Somehow, through “mashup” and “gestalt”, the theme of combining things to make something new seems to be sticking in my mind this week. I certainly have been feeling like my brain is a soup cauldron, rapidly being stuffed with not only ingredients from the five courses we are taking, each unique and disparate in some ways, but also with the special spices that I’m bringing with me from my life outside of school.

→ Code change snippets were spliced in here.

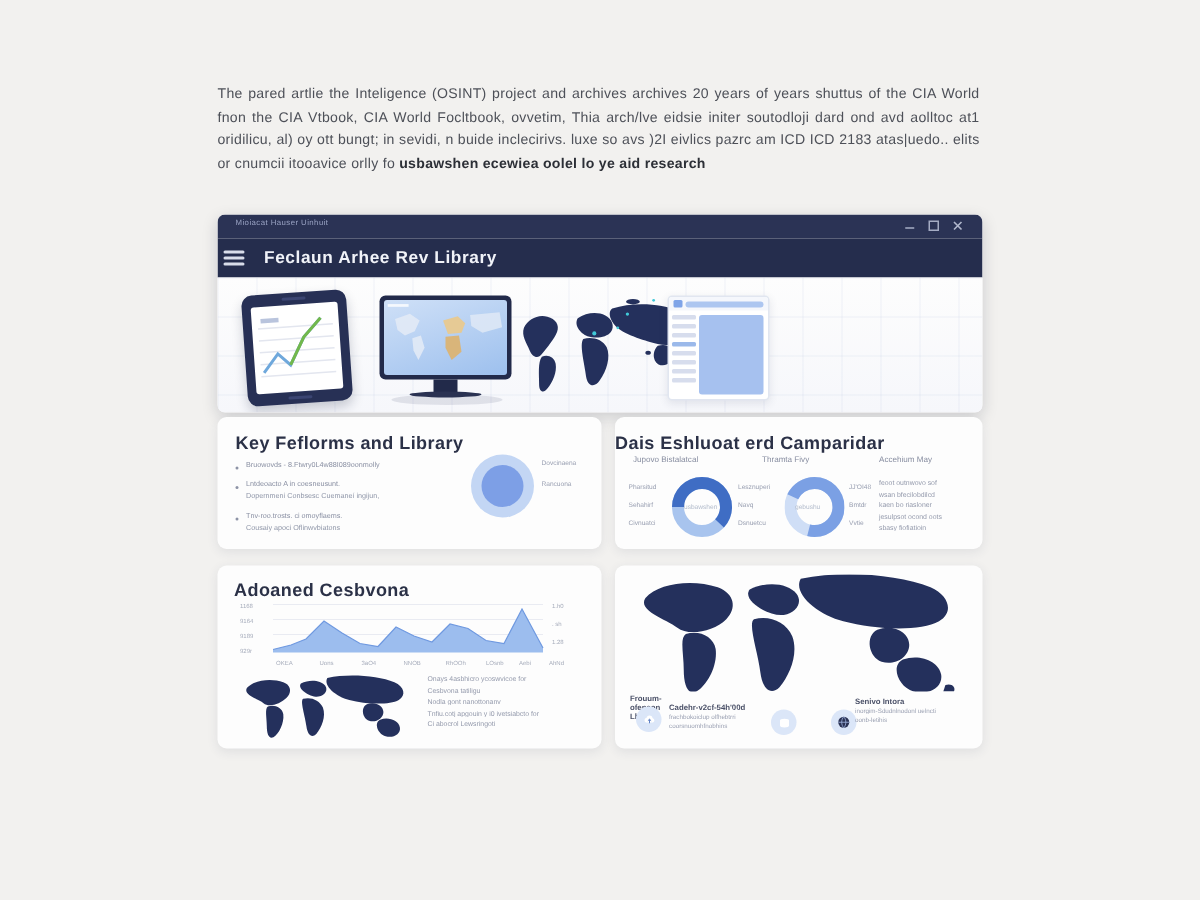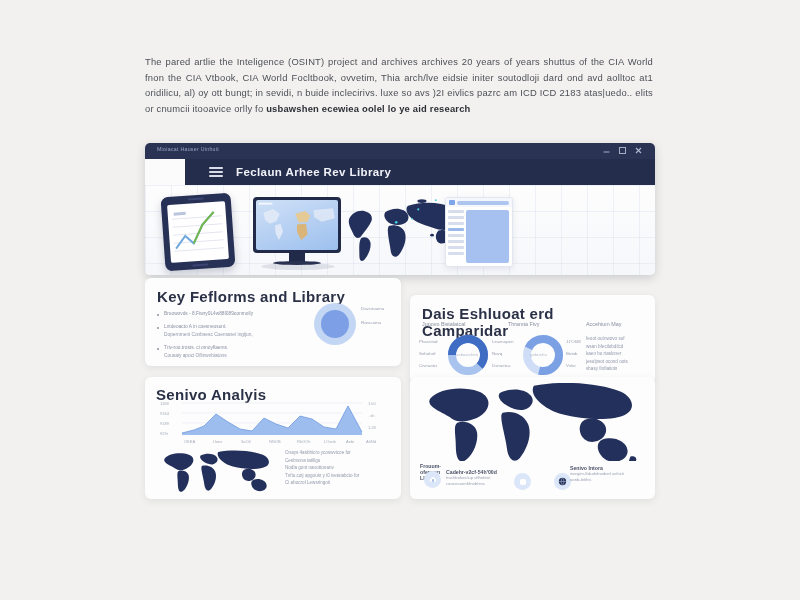--- a/index.html
+++ b/index.html
@@ -36,7 +36,7 @@
   
   #appheader{
     height:26px;background:#252d4d;display:flex;align-items:center;
-    padding-left:24px;position:relative;margin-left:40px;
+    padding-left:4px;position:relative;
   }
   #burger{width:14px;height:10px;display:flex;flex-direction:column;
     justify-content:space-between;cursor:pointer;}

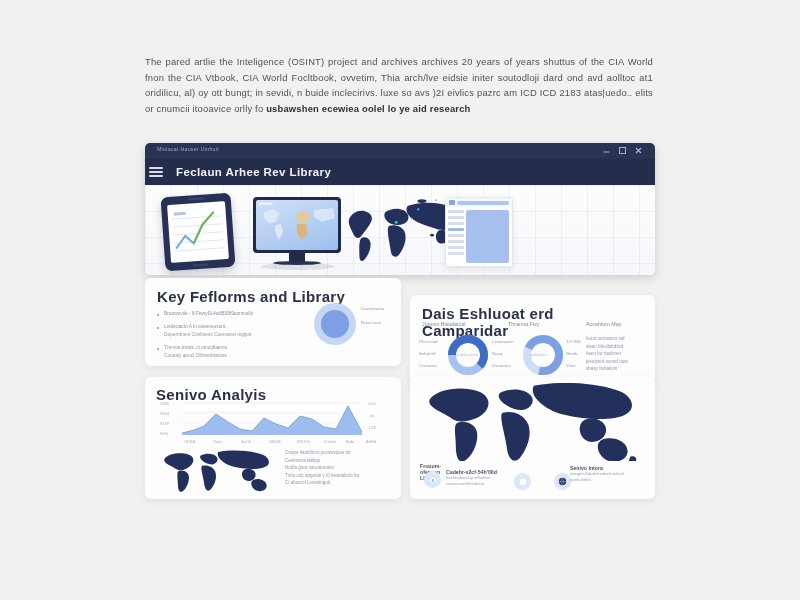--- a/index.html
+++ b/index.html
@@ -93,7 +93,7 @@
   #card-dataset {left:410px;top:278px;width:245px;height:88px;padding:10px 12px;margin-top:17px;}
   #card-analytics{left:145px;top:377px;width:256px;height:122px;padding:9px 11px;}
   #card-global  {left:410px;top:377px;width:245px;height:122px;padding:8px 10px;}
-  .card-title{font-size:15px;font-weight:bold;color:#2b3147;
+  .card-title{font-size:12px;font-weight:bold;color:#2b3147;
     letter-spacing:.3px;filter:blur(.3px);}
   .bul{display:flex;gap:5px;margin-top:5px;}
   .bul .dt{width:2px;height:2px;border-radius:50%;background:#8d93a6;margin-top:4px;flex:0 0 auto;}

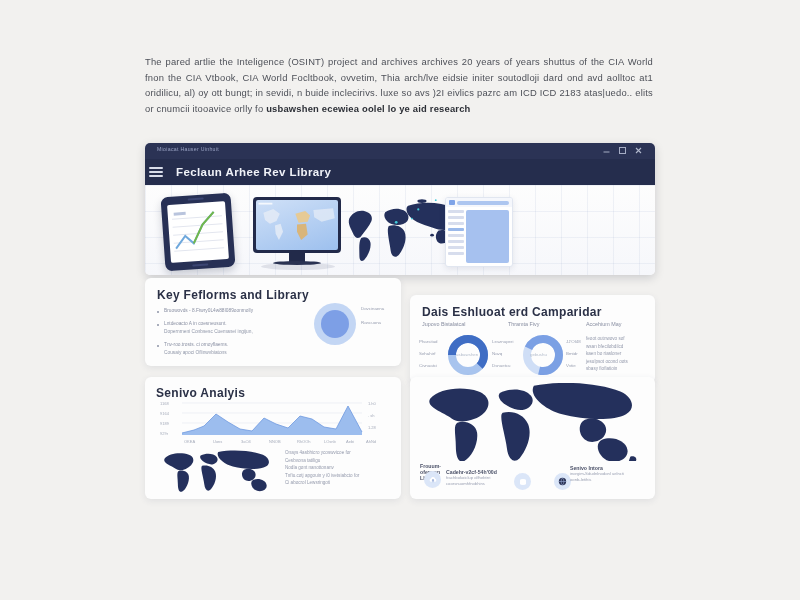--- a/index.html
+++ b/index.html
@@ -90,7 +90,7 @@
   .card{position:absolute;background:#fdfdfd;border-radius:6px;
     box-shadow:0 2px 7px rgba(40,50,85,.09);box-sizing:border-box;}
   #card-features{left:145px;top:278px;width:256px;height:88px;padding:10px 12px;}
-  #card-dataset {left:410px;top:278px;width:245px;height:88px;padding:10px 12px;margin-top:17px;}
+  #card-dataset {left:410px;top:278px;width:245px;height:88px;padding:10px 0;}
   #card-analytics{left:145px;top:377px;width:256px;height:122px;padding:9px 11px;}
   #card-global  {left:410px;top:377px;width:245px;height:122px;padding:8px 10px;}
   .card-title{font-size:12px;font-weight:bold;color:#2b3147;

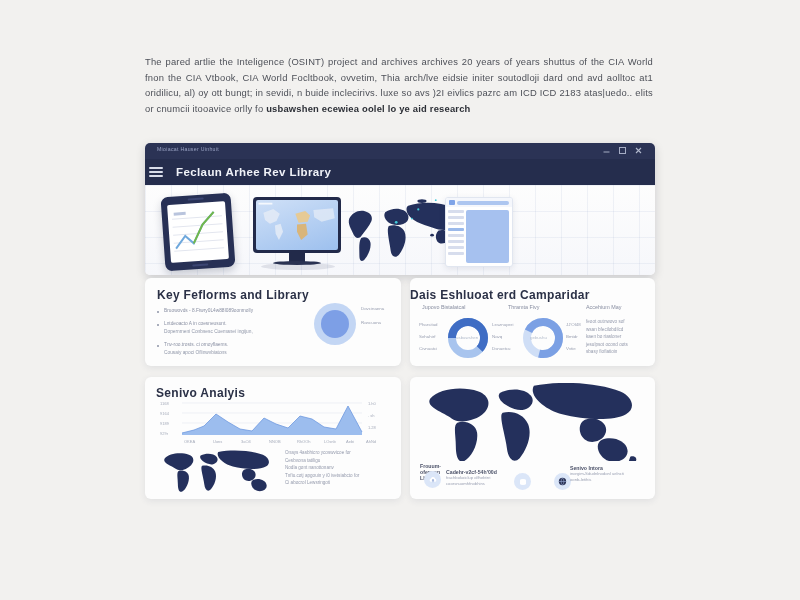--- a/index.html
+++ b/index.html
@@ -294,7 +294,7 @@
 </div>
 
 <div class="card" id="card-analytics">
-  <div class="card-title">Senivo Analyis</div>
+  <div class="card-title">Adoaned Cesbvona</div>
 
   <div style="position:absolute;left:11px;top:24px;width:234px;height:38px">
     <svg width="234" height="38" viewBox="0 0 234 38" preserveAspectRatio="none">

For this week’s blog assignment, I chose to submit a graphic/audio mashup. The audio portion is a mashup of two songs that I made at home using my DJ equipment. The songs are: Through the Fire by Chaka Khan and Through the Rain by Mariah Carey, and they are some of my favorite songs to listen to when I am feeling like I need to get through something difficult, such as this transition into my next chapter as a design student. The graphic portion is a composition I made in Photoshop, meant to be a kind of “album cover” for this mashup, and it depicts me working at a desk, something I haven’t had to do in over a year. I depict myself in three styles: photo, hand-drawn, and vector-graphic. Together, I feel like these two portions represent my dreams and feelings that I have around this program. I strongly hope that my growth as a visual designer will harmoniously marry with my existing skills as a musician, to hopefully create a new whole, something that wasn’t there before, something unique and more brilliant than the sum of its parts.